Naturopathy is the professional aspect where a patient seeks advice from a naturopath, the professional. Nature cure is a term often used to describe the way of life of those following the above philosophy and it is particularly pertinent in describing it as a lay system of considering health and illness. The individual following a nature cure regime usually eschews drugs and vaccination. Often, they will avoid alcohol. Smoking is particularly to be frowned upon. White bread, sugar in all its guises, salt and other condiments are foods to be avoided. Naturopathy utilises dietetics in its therapeutic armamentarium and suggests that an individual may follow a strictly vegetarian regime or possibly a mono-diet. A short or long fast may be suggested.
The naturopathic perspective of illness and disease
Naturopathy says that there is only one disease but that there are many manifestations of it. Depending on such factors as genes, environment and life-style depends on how disease is manifested. Generally, naturopaths claim that acute illness is curative. It is an attempt by the organism to restore homeostasis. Young, vital people tend towards acute disease.

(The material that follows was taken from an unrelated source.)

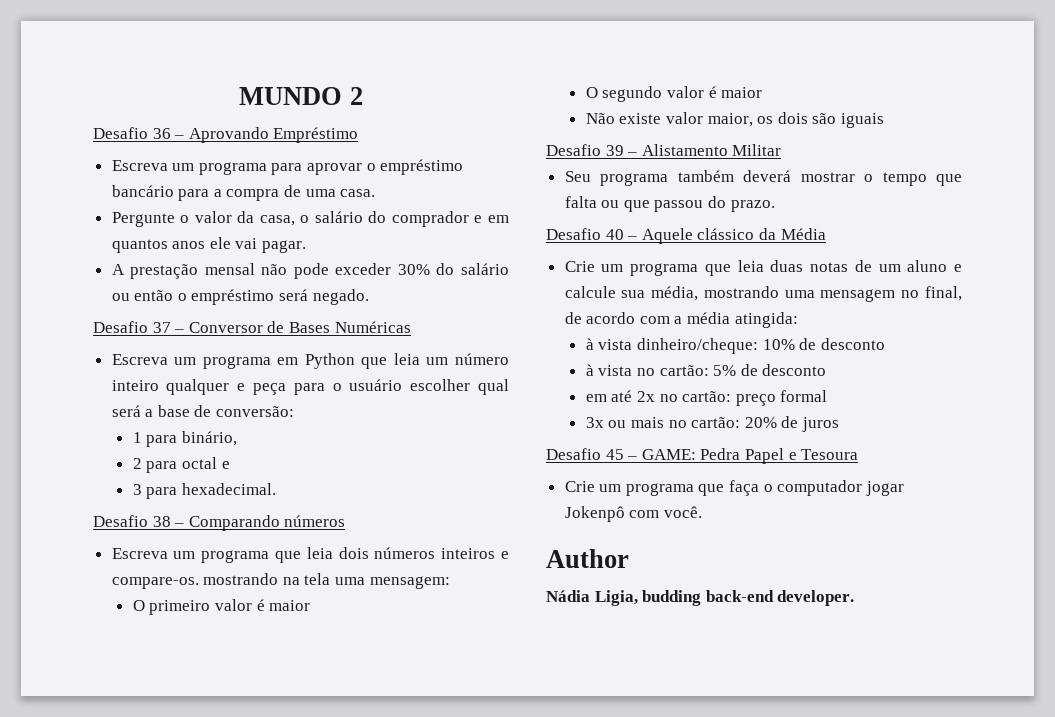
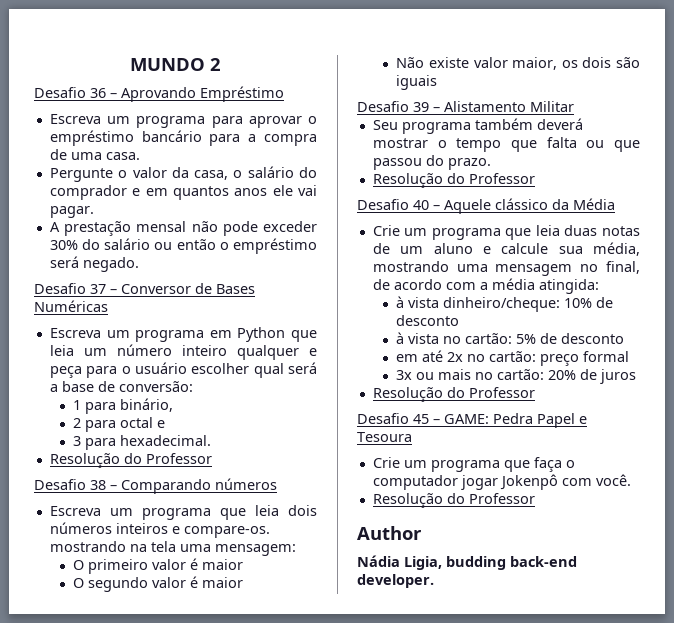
(276, 489) none -> [49,453,212,468] // Resolução do Professor
(775, 206) none -> [372,173,535,188] // Resolução do Professor
(839, 424) none -> [372,387,535,402] // Resolução do Professor
(702, 512) none -> [372,493,535,508] // Resolução do Professor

Chronic disease is a process of adaptation. The body no longer has the capacity to respond in an acute way. Arthritis, coronary disease, diabetes and cancer could be looked upon as chronic diseases from this perspective. The naturopath’s task is to attempt to restore the patient’s vitality in an effort for the patient to respond in an acute way. When this happens it is called the healing crisis. Older patients with lowered vitality tend to suffer from chronic disease. Naturopaths see health and illness in evolutionary terms. Generally, discounting genetic influences, the first thing that we suffer from is a cold. We generally die in old age from such conditions as cancer, diabetes and coronary disease.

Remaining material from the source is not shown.